- **Aim of the task**
Exactly as given, write out the lines from the one containing "[22,621,196,632] BY VARDIAFRICA" through the end of the listing, with both ends included and nothing else.

- **Given entries**
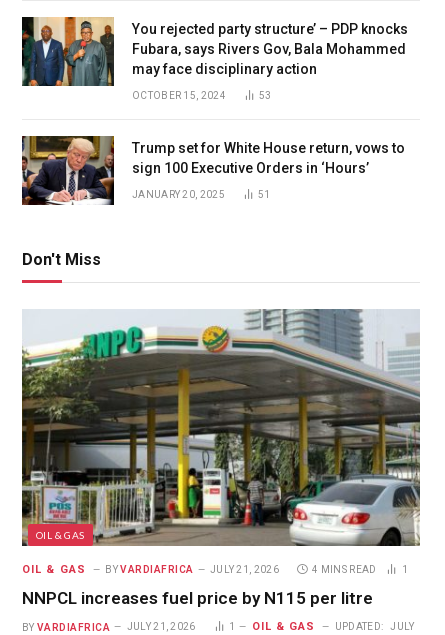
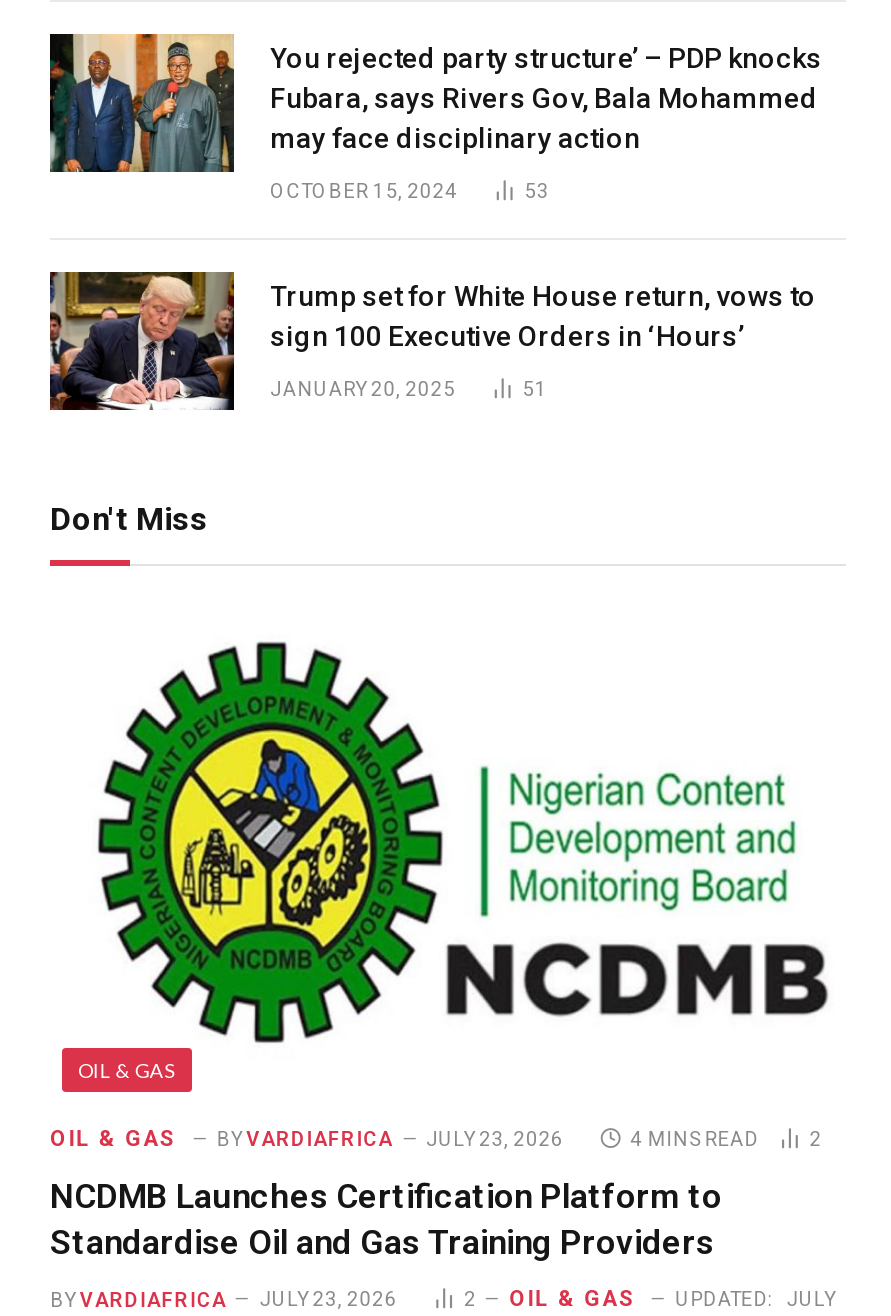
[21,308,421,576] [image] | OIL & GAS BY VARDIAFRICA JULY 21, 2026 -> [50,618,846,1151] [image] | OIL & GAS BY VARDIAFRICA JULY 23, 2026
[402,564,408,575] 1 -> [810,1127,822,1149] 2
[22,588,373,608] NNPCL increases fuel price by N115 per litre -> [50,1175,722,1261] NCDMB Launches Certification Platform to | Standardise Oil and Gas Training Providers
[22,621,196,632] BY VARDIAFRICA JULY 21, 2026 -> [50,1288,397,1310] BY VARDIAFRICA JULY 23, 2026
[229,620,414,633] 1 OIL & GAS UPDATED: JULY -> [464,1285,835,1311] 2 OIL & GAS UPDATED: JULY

- **Answer to the exercise**
[22,621,196,632] BY VARDIAFRICA JULY 21, 2026 -> [50,1288,397,1310] BY VARDIAFRICA JULY 23, 2026
[229,620,414,633] 1 OIL & GAS UPDATED: JULY -> [464,1285,835,1311] 2 OIL & GAS UPDATED: JULY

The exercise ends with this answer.